Key Takeaways
- Federated learning can be used to pursue advanced machine learning models while still keeping data in the hands of data owners.
- Through federated learning, the data can be kept in the hands of financial institutions and the intellectual property of data scientists can also be preserved.
- PySyft, an open-source library created by OpenMined, enables private AI by combining federated learning with two other key concepts: Secured Multi-Party Computation (SMPC) and Differential Privacy.
- Learn how to use federated learning in a financial services use cases like loan risk prediction.
- Given the guarantee of 100% privacy, Federated Learning achieves very similar performance to traditional deep learning techniques.
A model is only as strong as the data it’s provided, but what happens when data isn’t readily accessible or contains personally identifying information? In this case, can data owners and data scientists work together to create models on privatized data? Federated learning shows that it is indeed possible to pursue advanced models while still keeping data in the hands of data owners.
This new technology is readily applicable to financial services, as banks have extremely sensitive information ranging from transaction history to demographic information for customers. In general, it’s very risky to give data to a third party to perform analytical tasks. However, through federated learning, the data can be kept in the hands of financial institutions and the intellectual property of data scientists can also be preserved. In this article, we will demystify the technology of federated learning and touch upon one of the many use cases in finance: loan risk prediction.
What is Federated Learning?
Federated Learning, in short, is a method to train machine learning (ML) models securely via decentralization. That is, instead of aggregating all the data necessary to train a model, the model is instead sent to each individual data owner. Then, after models are trained on each subset of the data, the updated weights are sent back to the coordinator and averaged together for a final model. Through this approach, the data never leaves the hands of its original owner, ensuring a higher level of security and trust between data owner and data scientist without a compromise in model performance.
Currently, there is a slight additional computational cost for developing federated learning models as well as a limitation to neural networks as the main supported algorithm by the most common federated learning frameworks. Despite this, there is a great potential for federated learning to transform the way that models are trained due to the vast improvements in data privacy and security.
Transitioning from Federated Learning to Privatized AI
Federated learning as a methodology is effective, yet still has some flaws by itself. How can the intellectual property of data scientists’s AI models be kept private? What techniques can a data scientist use to explore a private dataset? PySyft, an open-source library created by OpenMined, enables fully private AI by combining federated learning with two other key concepts: Secured Multi-Party Computation (SMPC) and Differential Privacy.

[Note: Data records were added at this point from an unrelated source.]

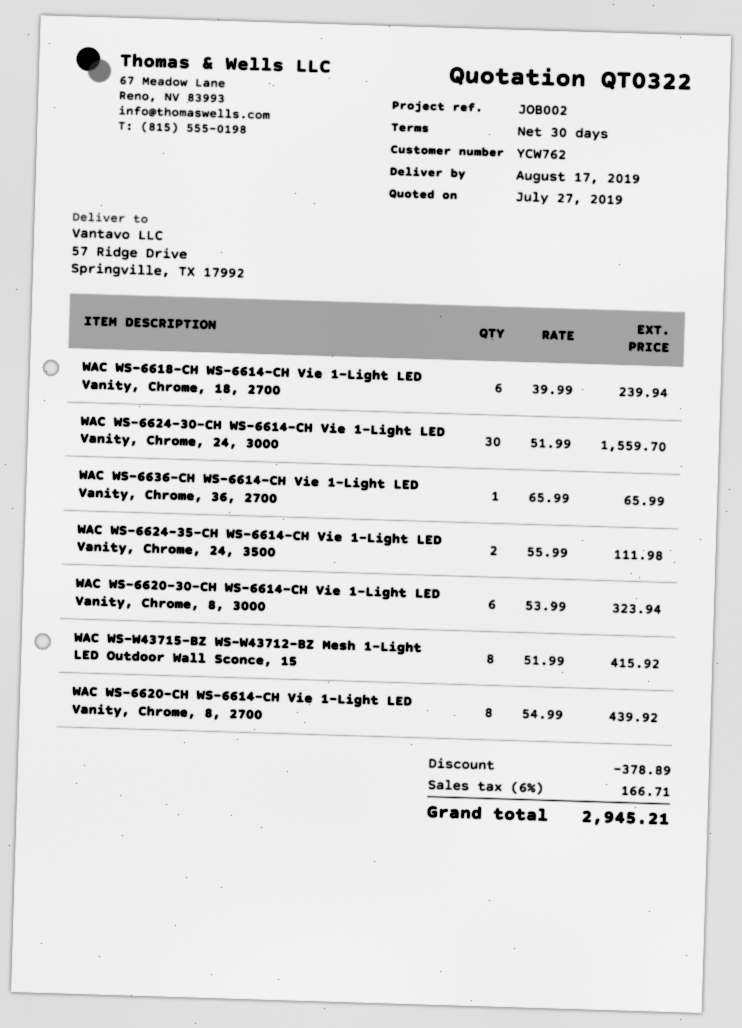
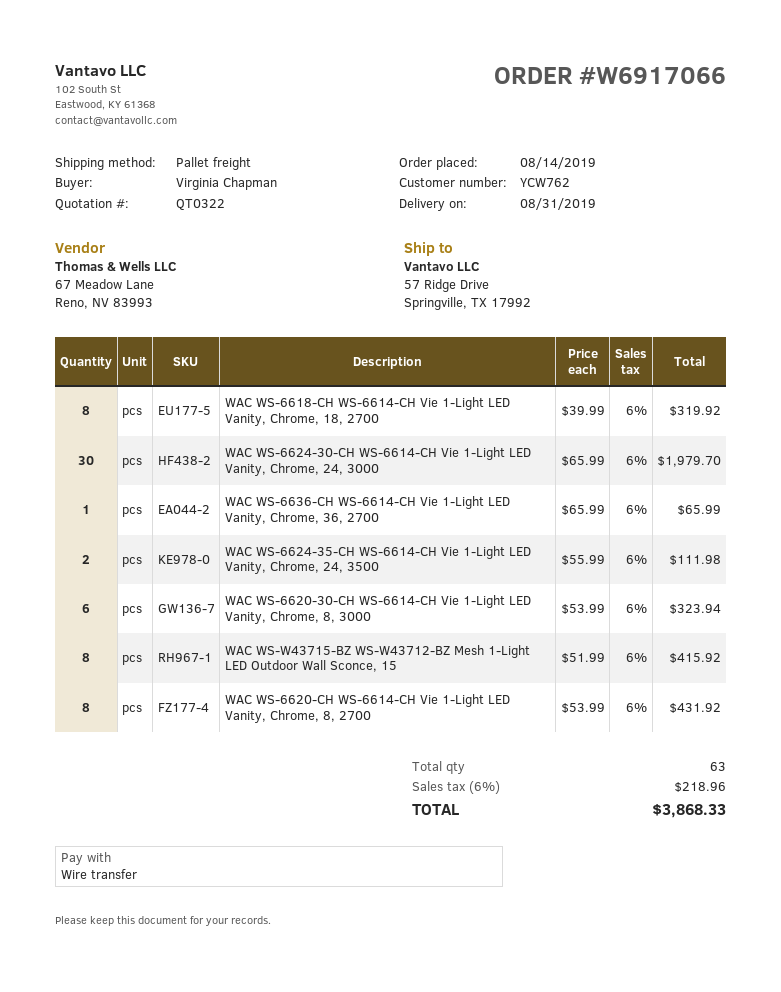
delivery date: 2019-08-17 -> 2019-08-31
WAC WS-6618-CH WS-6614-CH Vie 1-Light LED Vanity, Chrome, 18, 2700: 6 x 39.99 = 239.94 -> 8 x 39.99 = 319.92
WAC WS-6624-30-CH WS-6614-CH Vie 1-Light LED Vanity, Chrome, 24, 3000: 30 x 51.99 = 1559.70 -> 30 x 65.99 = 1979.70
WAC WS-6620-CH WS-6614-CH Vie 1-Light LED Vanity, Chrome, 8, 2700: 8 x 54.99 = 439.92 -> 8 x 53.99 = 431.92
discount: 378.89 -> none
tax: 6% = 166.71 -> 6% = 218.96
total: 2945.21 -> 3868.33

Google’s Tensorflow Federated also provides federated learning capabilities, as it integrates with Tensorflow and Keras for a deep learning backend.
Secure Multi-Party Computation
Let us say we have some data which we want to perform an operation on. In this case, let’s say our data is the number 6 and the operation is multiplication by 2. How can we get a third party to complete this operation without knowledge of the data? We use Secure Multi-Party Computation, of course! Instead of dealing with the data as a whole, we can split it into multiple parts, perform the operation, and combine each part’s result back together.
Figure 1: Using Secure Multi-Party Computation to perform a calculation.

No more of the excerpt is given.